I grinned. “Bitters, OxBox, Clumsy, Can-Can, Clowner, Fuzz, Slash, Maddy, Clutch, and Bicker, f ‘n’ c!” Bitters and Oxbox glared at me. We’ll that’s what you get throwin’ ol’ Rake beneath the Crawler.

“Clumsy and Can-Can?” asked Bastia.

“Looey pick Squad.” I looked at my sorry bunch of hunters. “I want heavy FirePower and loaders for swag. And F-frequency Batt Packs that won’t throw the sniffers.”

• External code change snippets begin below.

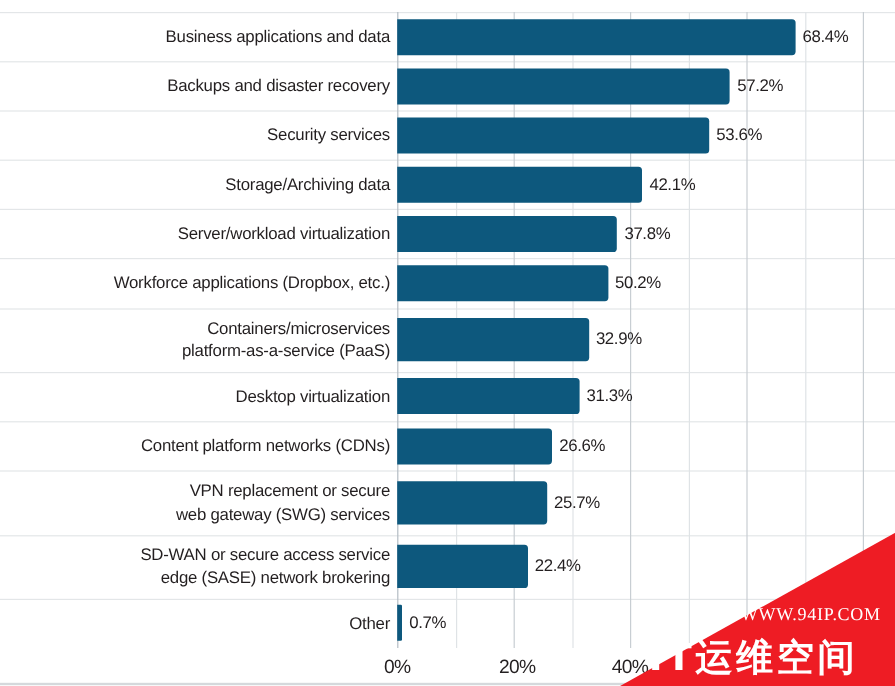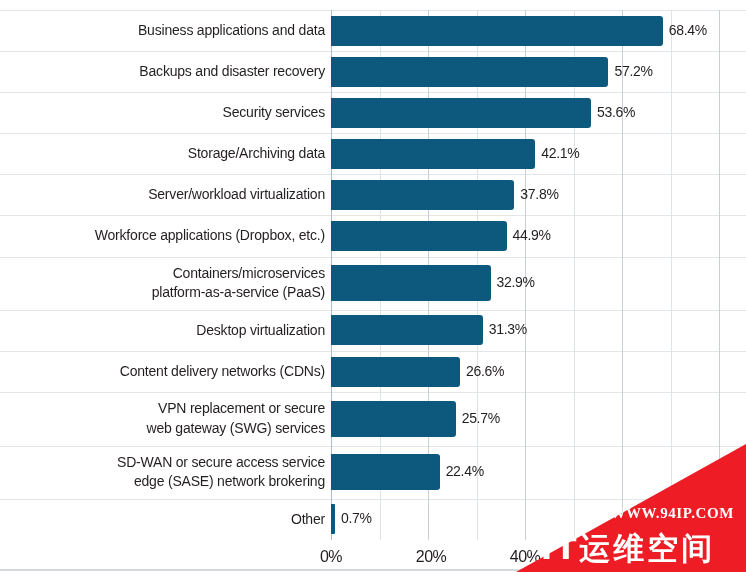"44.9%" div.val-label { text: 44.9% -> 50.2% }
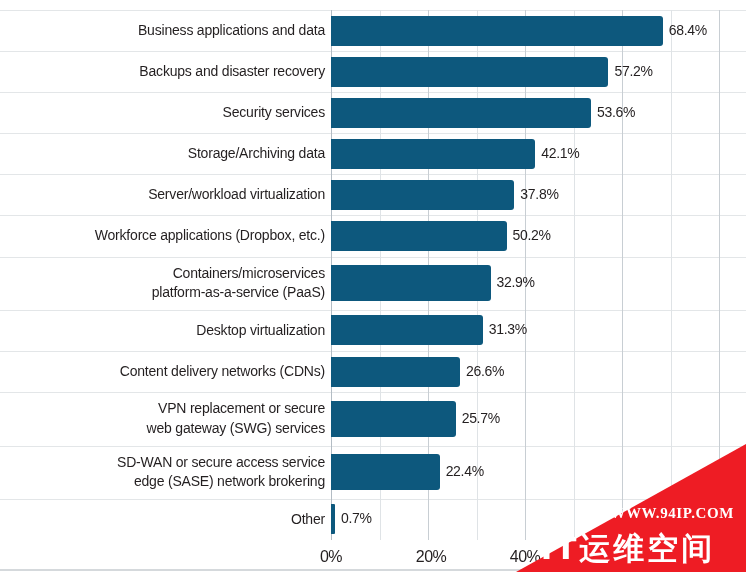"Content delivery networks (CDNs)" div { text: delivery -> platform }
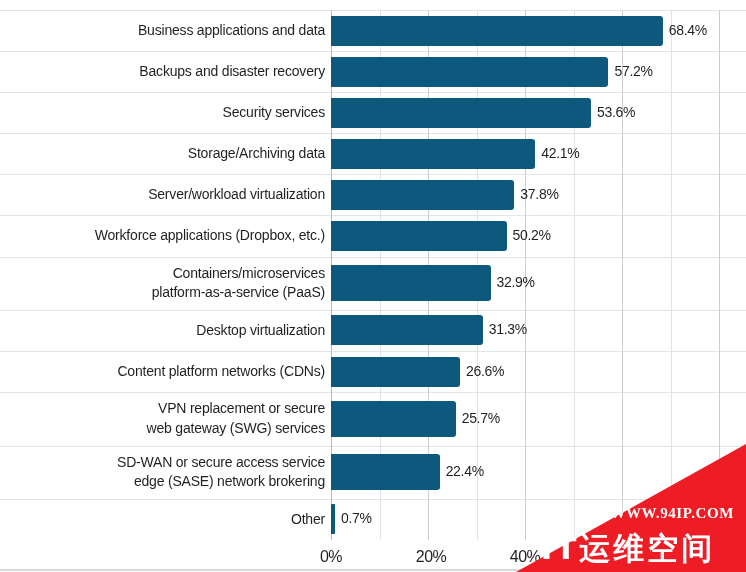"WWW.94IP.COM" #watermark .wm-url { font-weight: bold -> normal }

They all groaned except Clowner, who grinned, and Can-Can and Clumsy, who went to get their FP without question. F-Frequency was the heaviest and most potent Batt Pack for energy weapons but I couldn’t have a variety of Batt Packs scramming the sniffers and F-Frequency was what we had the most of so everyone could have one if they so chose an energy rifle. I’d just damp out the F-Frequency in order to locate other wavelengths. Of course that meant that if any SecBots were packin’ F-Frequency we’d have to see them the old fashioned way, by eyeball.

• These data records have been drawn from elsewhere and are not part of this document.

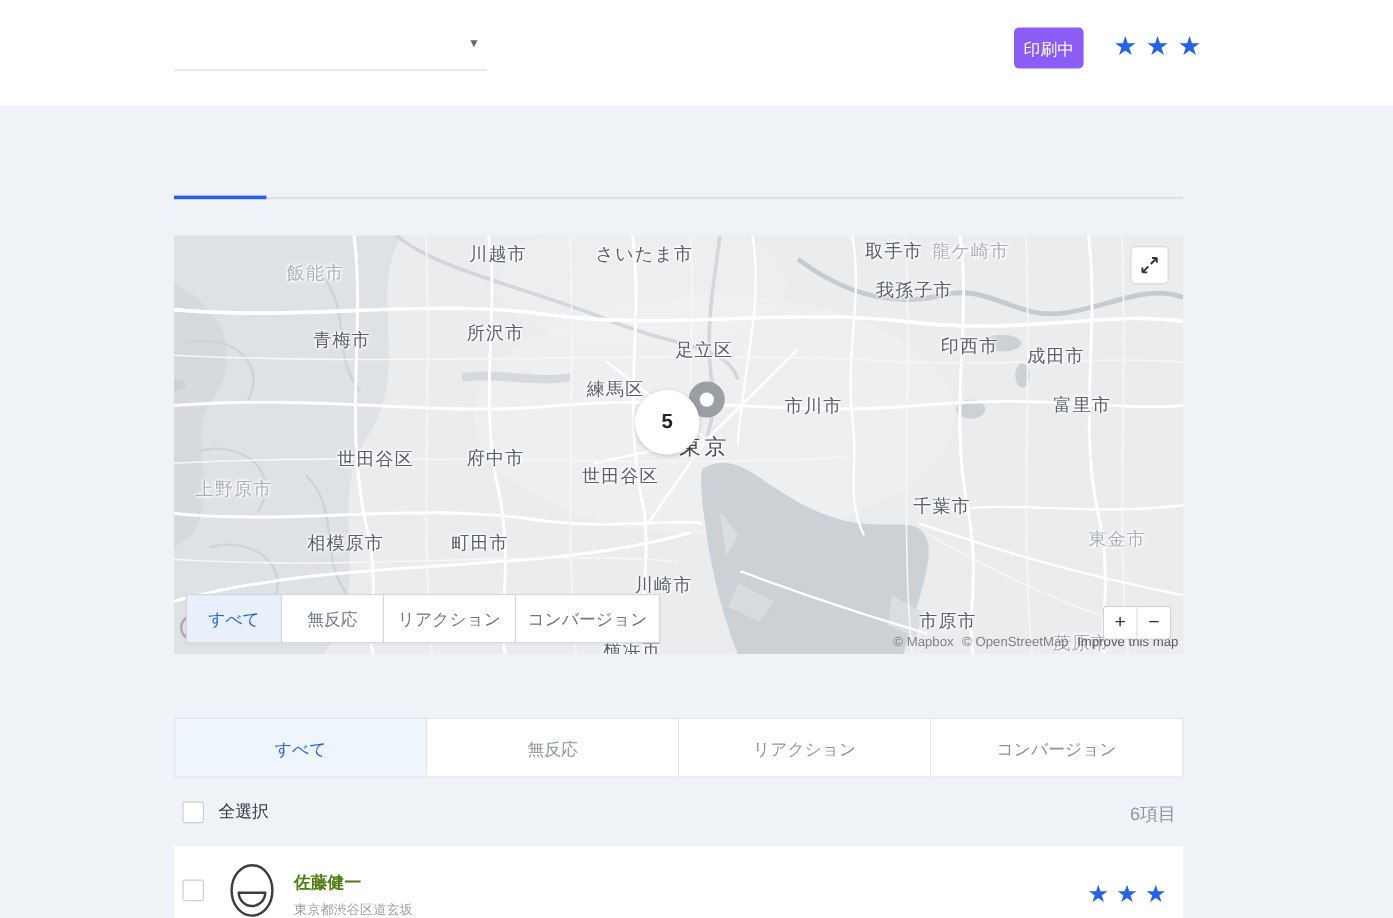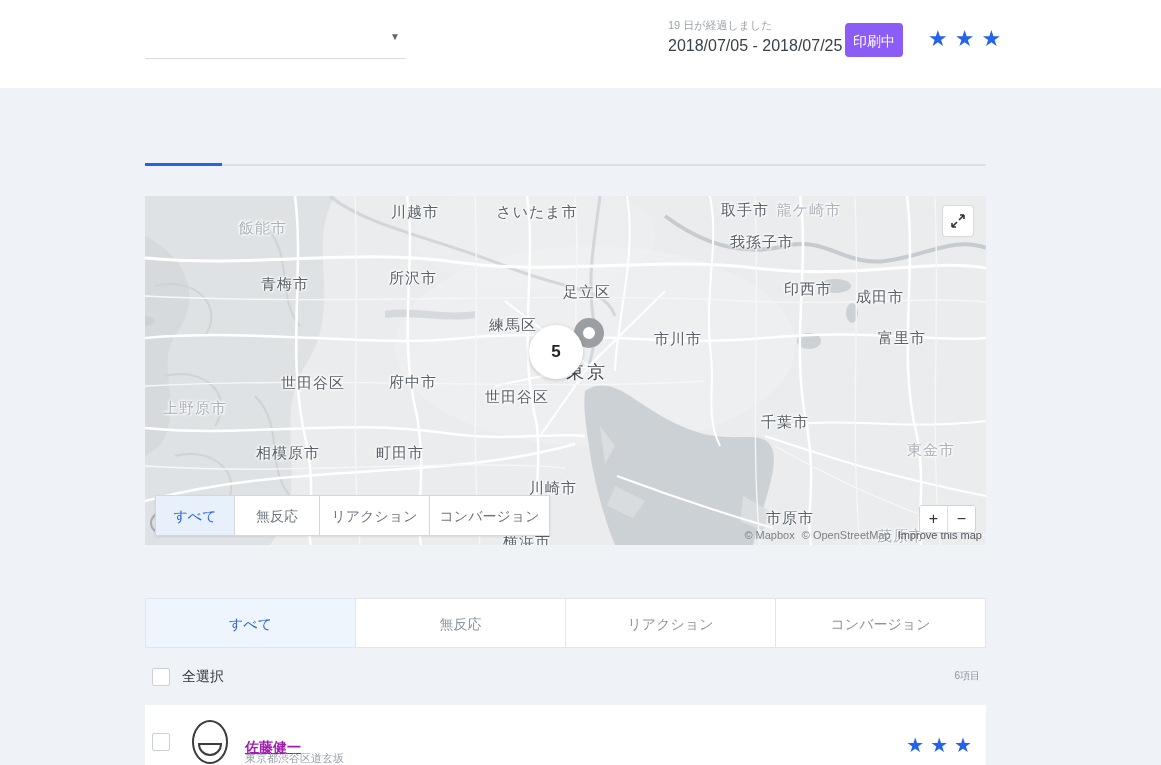"19 日が経過しました" div.period { html: <div> <div>19 日が経過しました</div> <div>2018/07/05 - 2018/07/25</div> </div> -> none }
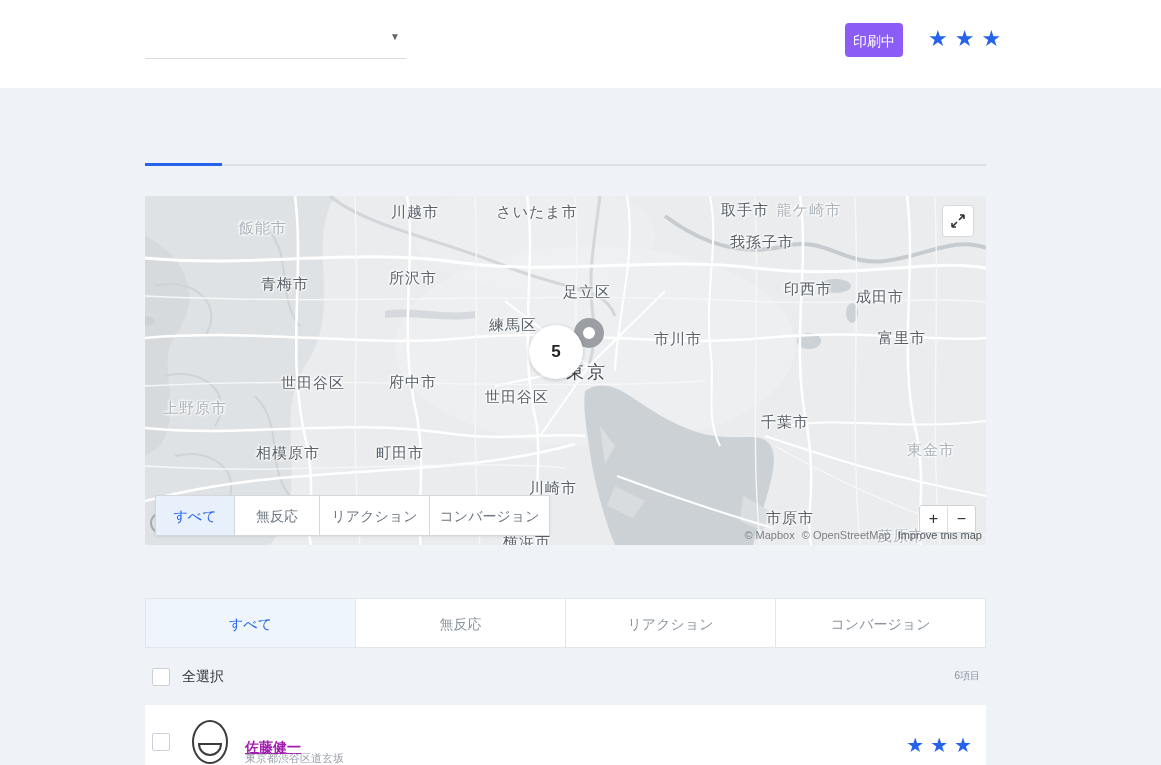"6項目" .item-count { font-size: 10px -> 15px }
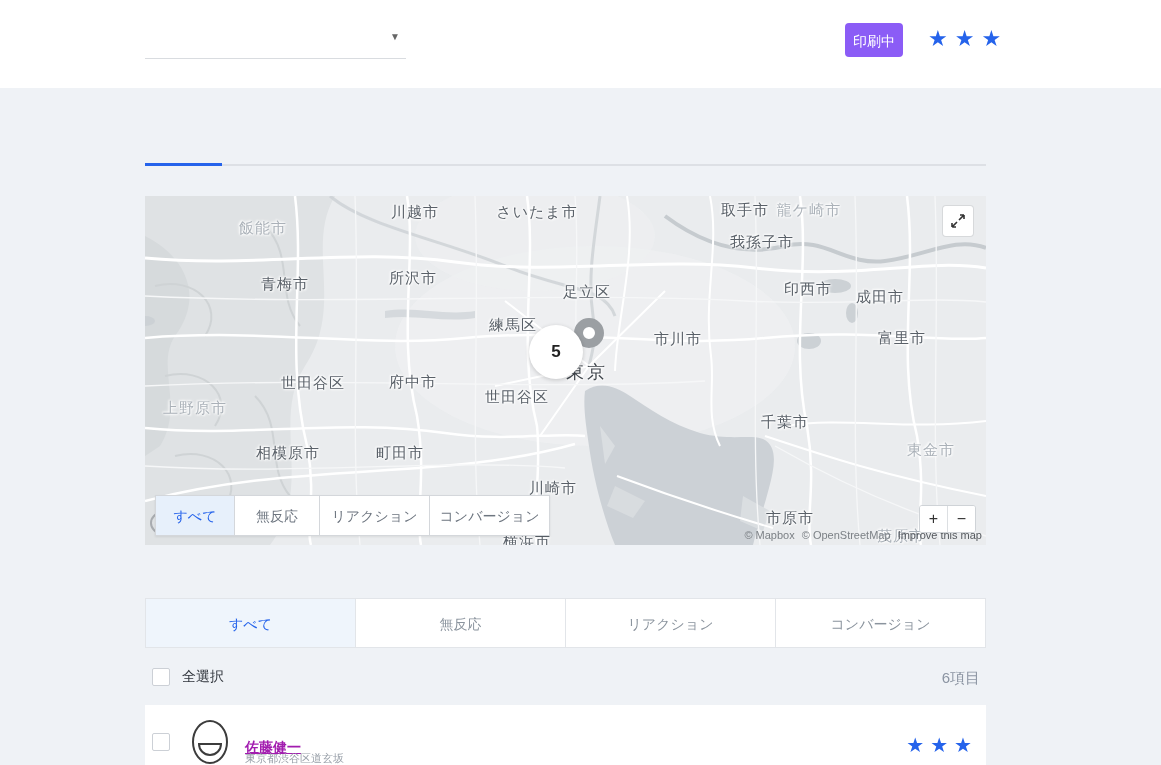"佐藤健一" .li-name { color: #a21caf -> #4d7c0f; text-decoration: underline -> none; top: 34px -> 22px }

Grumbling I went to weapon storage and lifted a plasmo blade, bang stick, plasma pistol and Demo pouch. I was worried. First she’s on this mish, and now she’s risking myprecious hide? I’m her number one data weasel and co-ord comper and she’s having me hunt point? She must think something magnifitech is down that rabbit hole.

I hefted some fragger chucks but thought better of it. In those close quarters I’d frag myself and whatever I was hurling them at. When Clowner grabbed some frag I just shook my head. “Close quarters?” he asked. I nodded. “Funk! What can I use to blow slog up?”

“Your charismatic personality” I quipped, then pointed out the Demo pouches. “You rated on fuses?”

“Point ‘n click, not tick-tick. But I’m better with fraggers. Know where the prey is before I throw.”

“Well drop and lure with a Demo pouch is all the Boom-Boom you’ll get to play with on this mish, k-k?”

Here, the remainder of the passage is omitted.